Przygotowanie danych do modelowania
Prawidłowość przeprowadzenia tego etapu decyduje o sukcesie procesu budowania modelu scoringowego. W języku angielskim istnieje powiedzenie: „Garbage In, Garbage Out”, które oznacza, że wyniki przetwarzania błędnych danych będą błędne nawet, gdy procedura przetwarzania będzie poprawna. Etap przygotowania danych dzielimy na:
- Zdefiniowanie przez ekspertów grupy zmiennych, jakie powinny wejść do modelu oraz ich priorytetów.
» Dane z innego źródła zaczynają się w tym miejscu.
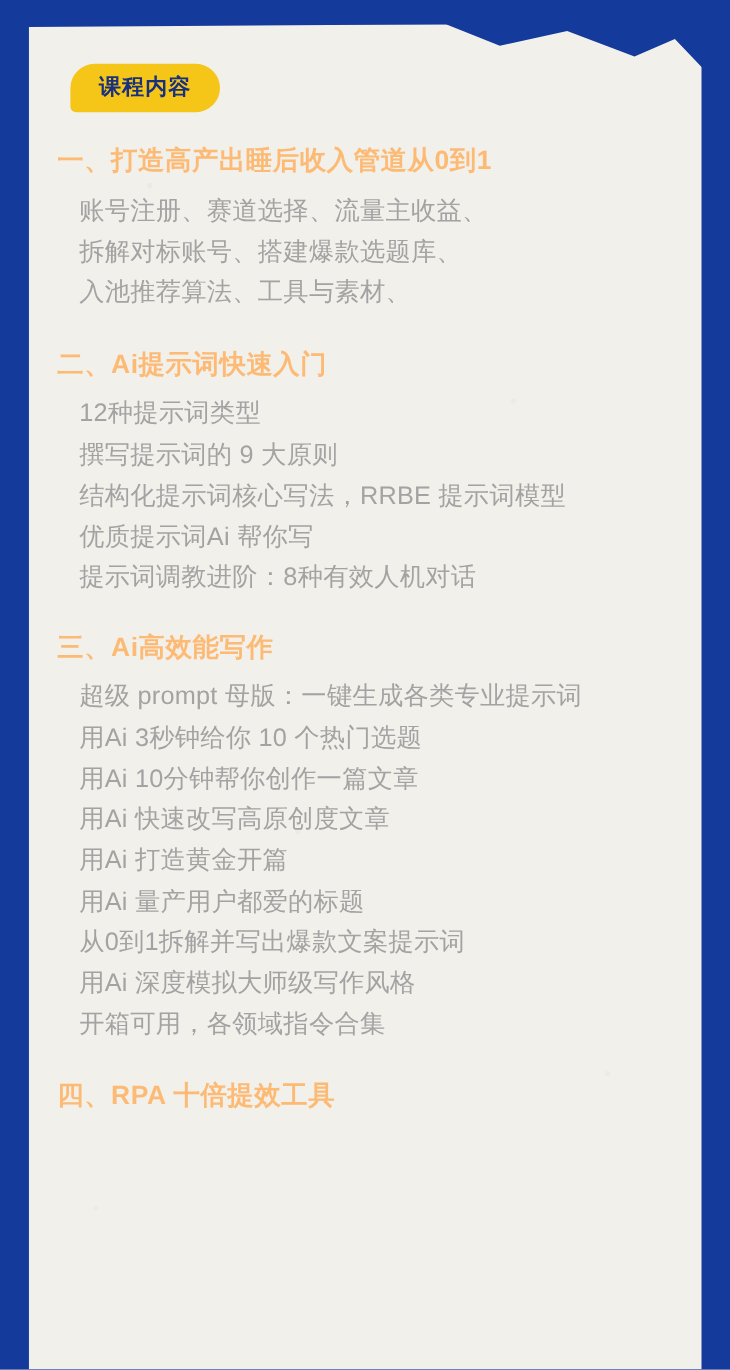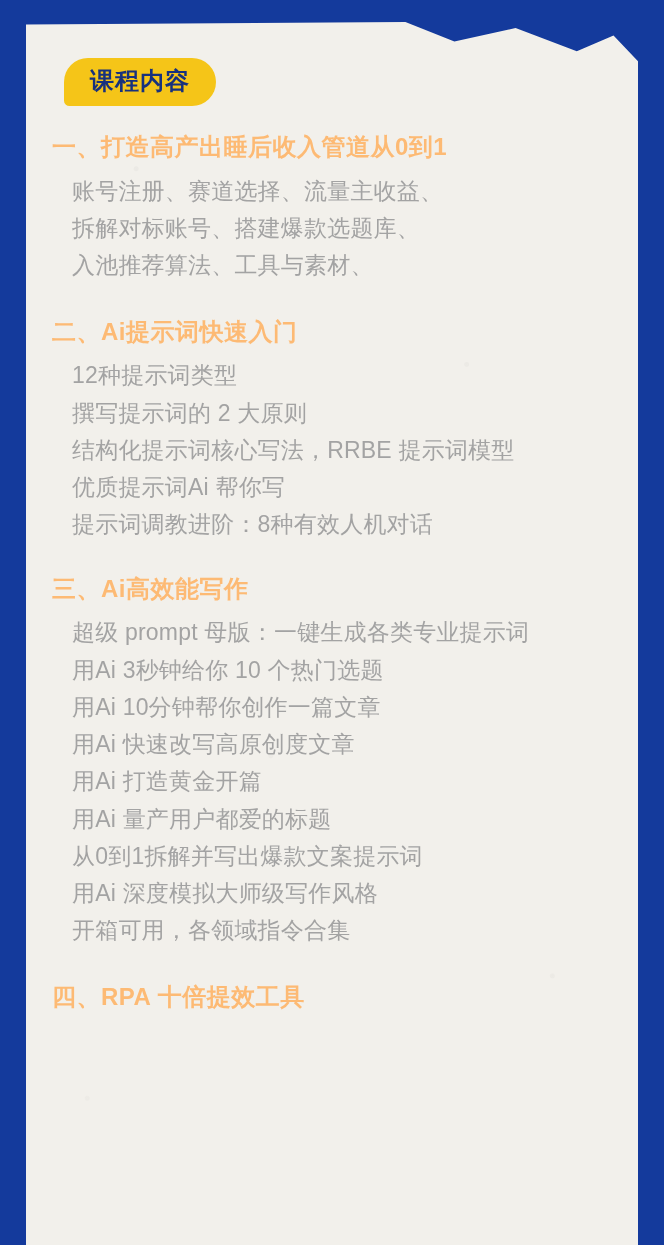--- a/index.html
+++ b/index.html
@@ -54,21 +54,21 @@
     height: 1223px;
   }
 
   
   .badge {
     position: absolute;
     left: 38px;
     top: 36px;
     background: #f5c518;
     color: #17317e;
-    font-size: 24px;
+    font-size: 20px;
     font-weight: bold;
     letter-spacing: 1px;
     padding: 11px 26px 13px 26px;
     border-radius: 26px 26px 26px 6px;
     line-height: 1;
   }
 
   .sections {
     position: absolute;
     left: 26px;
@@ -121,21 +121,21 @@
           <li>账号注册、赛道选择、流量主收益、</li>
           <li>拆解对标账号、搭建爆款选题库、</li>
           <li>入池推荐算法、工具与素材、</li>
         </ul>
       </div>
 
       <div class="section s2">
         <h2 class="section-title">二、Ai提示词快速入门</h2>
         <ul class="section-lines">
           <li>12种提示词类型</li>
-          <li>撰写提示词的 2 大原则</li>
+          <li>撰写提示词的 9 大原则</li>
           <li>结构化提示词核心写法，RRBE 提示词模型</li>
           <li>优质提示词Ai 帮你写</li>
           <li>提示词调教进阶：8种有效人机对话</li>
         </ul>
       </div>
 
       <div class="section s3">
         <h2 class="section-title">三、Ai高效能写作</h2>
         <ul class="section-lines">
           <li>超级 prompt 母版：一键生成各类专业提示词</li>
Do modelu mogą wejść zarówno zmienne jakościowe jak i ilościowe
- Zebranie danych z różnych systemów
- Ocena danych pod kątem:
- Wiarygodności statystycznej
- Jakości i spójności danych
- Kompletności
- Istnienia obserwacji odstających
- Wyłączenia obserwacji z próby z przyczyn biznesowych
Dobór cech do budowy modelu
W tym etapie budowania modelu za pomocą miar jakościowych cech i modelu przeprowadza się analizy mocy predykcyjnej modelu i stabilności w czasie. Budujemy model, który cechuje się:
- Dużą mocą predykcyjną
- Najlepszą stabilnością zmiennych objaśniających w czasie
- Najszerszym zakresem score’u
- Najmniejszą różnicą w statystykach między próbą treningową i testową
- Monotonicznością wskaźnika bad rate względem score’u
- Niską zależnością między zmiennymi objaśniającymi
- Estymacja parametrów modelu
Po wyborze najlepszych zmiennych do prognozy, dokonujemy oszacowania parametrów modelu. Najczęściej wykorzystywane modele statystyczne to: regresja liniowa, regresja logistyczna, analiza dyskryminacyjna, modele przeżycia, drzewa decyzyjne.